Además todo se hace en una visita. Vaya, que mañana a las ocho ya tienes
dientes nuevos.
La operación fue de maravilla y se confirmó el pronóstico
de Susana. A las ocho ya me subía al metro de vuelta a casa, sin ningún dolor
ni molestia. No acostumbraba a ir en metro, por lo que aquella acumulación de
gente me pareció excesiva. «Si lo sé cojo un taxi», pensé. No tuve que hacer
ningún esfuerzo por subir al vagón, ya que la multitud me arrastraba. Era hora
punta. La opresión de la gente comenzaba a resultar molesta. Me sentía como un
pez enlatado. Notaba un escroto que se clavaba en mi nalga, pero no percibí
ningún cambio de tamaño, al contrario que el mío, que se clavaba a su vez en la
nalga de la chica que tenía delante, pegada irremisiblemente a mi cuerpo.

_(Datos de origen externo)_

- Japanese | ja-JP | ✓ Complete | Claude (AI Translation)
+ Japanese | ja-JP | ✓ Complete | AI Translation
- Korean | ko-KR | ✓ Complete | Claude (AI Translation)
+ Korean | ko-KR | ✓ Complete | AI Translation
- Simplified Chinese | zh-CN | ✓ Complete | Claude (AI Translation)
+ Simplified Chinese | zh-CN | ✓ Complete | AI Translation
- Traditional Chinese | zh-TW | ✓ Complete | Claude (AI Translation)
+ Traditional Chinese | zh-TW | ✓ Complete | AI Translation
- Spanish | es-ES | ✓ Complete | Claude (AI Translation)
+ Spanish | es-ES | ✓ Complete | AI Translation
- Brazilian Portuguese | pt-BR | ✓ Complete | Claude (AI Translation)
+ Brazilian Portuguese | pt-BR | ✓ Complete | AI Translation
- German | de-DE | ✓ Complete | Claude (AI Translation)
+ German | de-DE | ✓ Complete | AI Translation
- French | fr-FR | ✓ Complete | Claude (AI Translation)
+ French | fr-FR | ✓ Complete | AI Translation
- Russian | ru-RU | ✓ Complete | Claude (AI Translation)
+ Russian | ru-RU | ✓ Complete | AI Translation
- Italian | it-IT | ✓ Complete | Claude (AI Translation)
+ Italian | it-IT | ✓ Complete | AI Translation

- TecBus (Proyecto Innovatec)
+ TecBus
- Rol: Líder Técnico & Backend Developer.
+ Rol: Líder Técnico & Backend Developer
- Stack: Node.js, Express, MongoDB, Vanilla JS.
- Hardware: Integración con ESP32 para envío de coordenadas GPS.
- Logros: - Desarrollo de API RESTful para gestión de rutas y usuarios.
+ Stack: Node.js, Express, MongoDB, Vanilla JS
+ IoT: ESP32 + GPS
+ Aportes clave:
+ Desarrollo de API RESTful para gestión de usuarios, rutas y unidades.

Intenté apartarme, pero no podía porque estaba flanqueado por dos gorilas que
hablaban entre sí por encima de mi cabeza. Mi excitación aumentaba sin remedio.
La chica olía de maravilla. Convulsivamente, sin darme cuenta, en un movimiento
espasmódico, bajé la cabeza para oler su pelo. Ese fue el punto de no retorno.
Recé para llegar cuanto antes a la próxima estación y aliviar aquella presión
cuando se bajara la gente, pero el tiempo no avanzaba. Los gorilas parecían
hablar en cámara lenta. La chica susurró al cuello de su blusa: “C…e…r…d…o”,
como arrastrando las letras, y en voz baja, para que solo yo lo oyera. La forma
en que lo dijo, independientemente del contenido, me excitó más aún. Un instinto,
hasta entonces desconocido, me alarmaba sobre la urgente imprescindibilidad de
menguar aquella excitación. Tensé el
cuerpo y lo estiré hacia arriba en un intento de coger más aire y frenar el
corazón que contrariamente al tiempo, aceleraba.
«No…»
Los fluorescentes
parpadeaban sincopadamente, de forma cada vez más lenta. Podía percibir la
oscuridad entre un parpadeo y el siguiente.
«…soy…»
Apreté mis nuevos dientes en un intento más de contención.
«…un…»
Las paredes en el exterior del convoy se desplazaban por la
ventana cada vez más despacio; en breve se pararían.
«…cerdo…»
Me forcé a mirar hacia el techo en un intento de dejar de
oler a la chica, pero su aroma ya me envolvía.
«…Sss…»
Apareció ante mí un oso blanco, sin que hubiera pensado en
él.
«…ssoy…»
Me tensé más aún. Apreté los puños todo lo que pude.
«…uuu…»
Encogí los dedos de los pies en un intento de sujetarme,
aunque fuera al suelo del vagón.
«…uun…»
De repente todo se volvió blanco. El tren se paró
definitivamente. Todo el mundo quedó congelado. Y entonces, sin darme cuenta
descargué la dentellada. La cabeza de la chica fue saltando de un pasajero a
otro hasta que encontró un hueco para caer al suelo.
«…tiburón.»
El cuerpo de la chica cayó también al suelo cuando el resto
de pasajeros, tintados de sangre, se apartó. Lo único que no cayó fue su cuello
que permaneció en mis fauces hasta que lo tragué.
Susana pudo documentar un efecto secundario de los nuevos
implantes, desconocido hasta la fecha.